NETGEAR is aware of a growing number of phone and online scams. To learn how to stay safe click here.
Forum Discussion
Orbi RBK50 - Noob question --> Am I being hacked?
Hello there
First up, apology for this long post. Am trying to describe as best to my limited technical ability as possible without putting any assumptions onto the issue.
I own the below Netgear Orbi products:
| |||||||||||||||||||
|
A day or two ago, I started getting intermittent drop-outs. Tried rebooting the router numerous times to no avail. I decided to check logs and noticed the below. My technical knowledge is as good as my three year old trying to learn his alphabets, hence I purchased the Orbi for ease of setup and usage. Please bear with my noobish and long winded questions, thanks!
Key questions:
- Am I being hacked or compromised?
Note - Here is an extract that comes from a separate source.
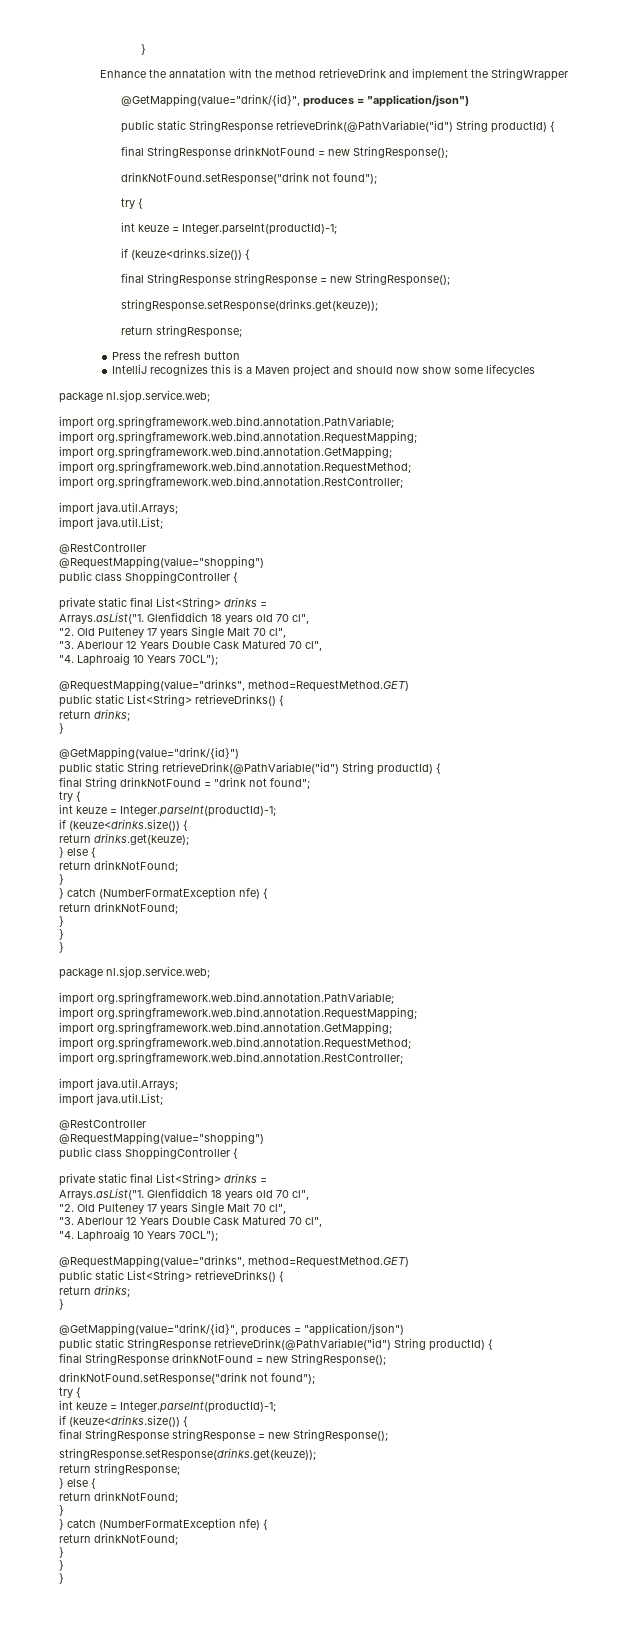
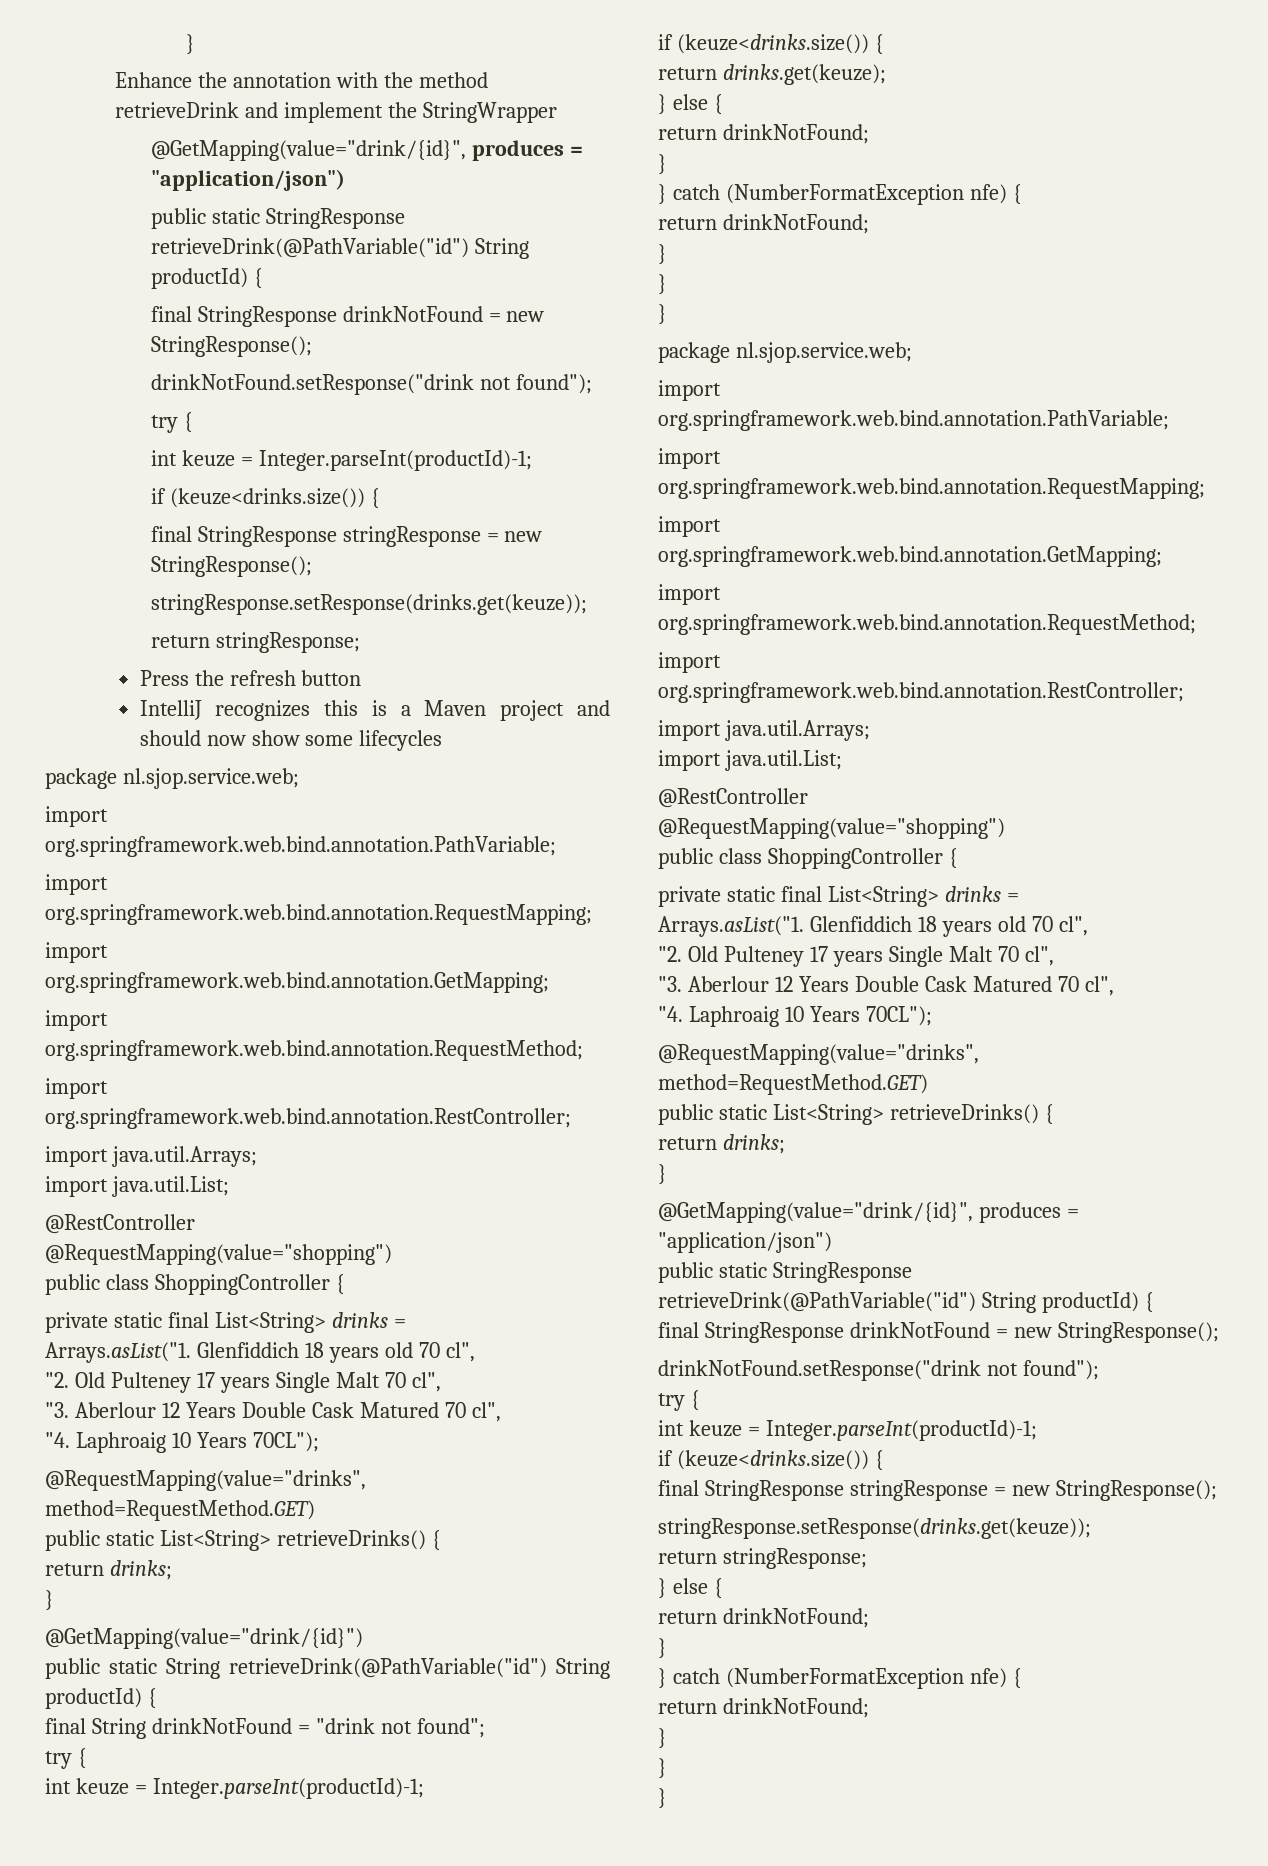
- Enhance the annatation with the method retrieveDrink and implement the StringWrapper
+ Enhance the annotation with the method retrieveDrink and implement the StringWrapper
Or is it just the router doing its thing?
- The CCTVs firmwares are not updated (tl;dr purchased from China, unfortunately the units firmware cant be updated. mistake made 6 years ago ...). Is it a possibility the firmware could be over-written with a malicious firmware that allows backdoor?
- I have blocked the wired Hikvision CCTV cameras and blocked the wired CCTVs on Orbi dashboard (for a piece of mind). The logs are still showing LAN access from remote and ARP Attack from random sources. What do these mean?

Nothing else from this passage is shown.